> _PROMPT_
The string "rule" appears in some lines of the entries that follow; copy each such line.

> _EXERCISE DATA_
****

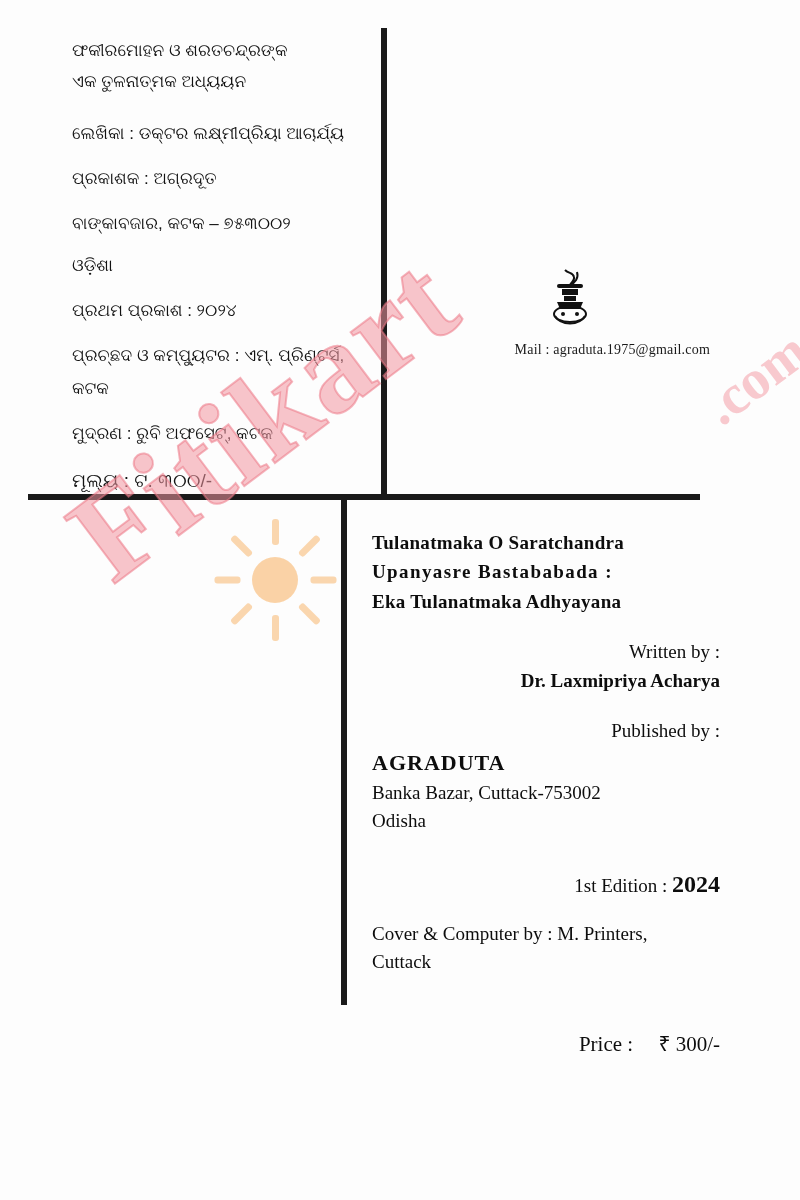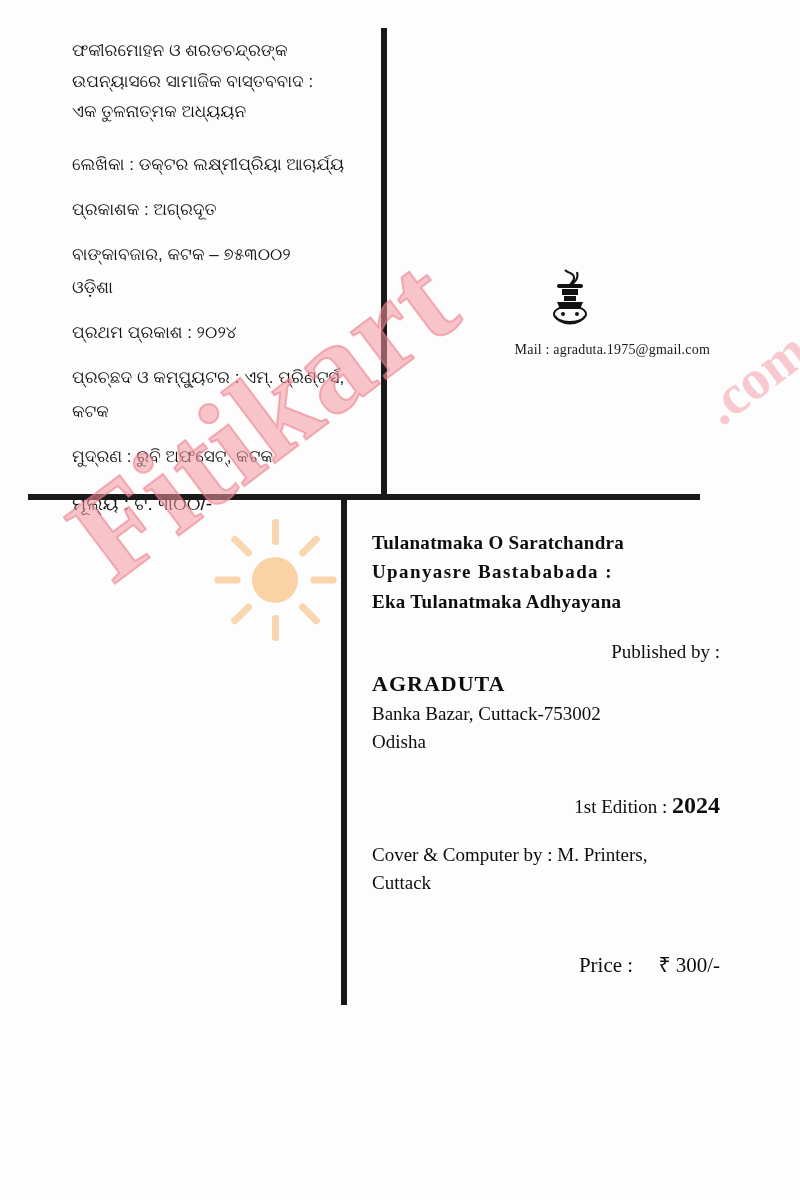--- a/index.html
+++ b/index.html
@@ -234,26 +234,25 @@
     <div class="wm-dom">.com</div>
   </div>
 
   <div class="rule v-rule-top"></div>
   <div class="rule h-rule"></div>
   <div class="rule v-rule-bottom"></div>
 
   <div class="odia-block">
     <div class="odia-title">
       <p>ଫକୀରମୋହନ ଓ ଶରତଚନ୍ଦ୍ରଙ୍କ</p>
-      <p>ଉପନ୍ୟାସରେ ସାମାଜିକ ବାସ୍ତବବାଦ :</p>
       <p>ଏକ ତୁଳନାତ୍ମକ ଅଧ୍ୟୟନ</p>
     </div>
     <p>ଲେଖିକା : ଡକ୍ଟର ଲକ୍ଷ୍ମୀପ୍ରିୟା ଆଚାର୍ଯ୍ୟ</p>
     <p>ପ୍ରକାଶକ : ଅଗ୍ରଦୂତ</p>
-    <p style="margin-bottom:0">ବାଙ୍କାବଜାର, କଟକ – ୭୫୩୦୦୨</p>
+    <p style="margin-bottom:8px">ବାଙ୍କାବଜାର, କଟକ – ୭୫୩୦୦୨</p>
     <p>ଓଡ଼ିଶା</p>
     <p>ପ୍ରଥମ ପ୍ରକାଶ    :  ୨୦୨୪</p>
     <p style="margin-bottom:0">ପ୍ରଚ୍ଛଦ ଓ କମ୍ପ୍ୟୁଟର  :  ଏମ୍. ପ୍ରିଣ୍ଟର୍ସ,</p>
     <p>କଟକ</p>
     <p>ମୁଦ୍ରଣ : ରୁବି ଅଫସେଟ୍, କଟକ</p>
     <p style="font-size:19px">ମୂଲ୍ୟ :  ଟ. ୩୦୦/-</p>
   </div>
 
   <div class="logo-area">
     <div class="logo-mark">
@@ -272,20 +271,24 @@
     <div class="mail-line">Mail : agraduta.1975@gmail.com</div>
   </div>
 
   <div class="eng-block">
     <div class="eng-title">
       <div>Tulanatmaka O Saratchandra</div>
       <div class="ln2">Upanyasre   Bastababada :</div>
       <div>Eka Tulanatmaka Adhyayana</div>
     </div>
 
+    <div class="blk r">
+      <div class="lbl">Written by :</div>
+      <div class="strong">Dr. Laxmipriya Acharya</div>
+    </div>
 
     <div class="blk">
       <div class="lbl r">Published by :</div>
       <div class="pub-name c">AGRADUTA</div>
       <div class="addr c">Banka Bazar, Cuttack-753002</div>
       <div class="addr c">Odisha</div>
     </div>
 
     <div class="edition lbl">
       <span>1st Edition :</span>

****

> _TASK RESULT_
   <div class="rule v-rule-top"></div>
   <div class="rule h-rule"></div>
   <div class="rule v-rule-bottom"></div>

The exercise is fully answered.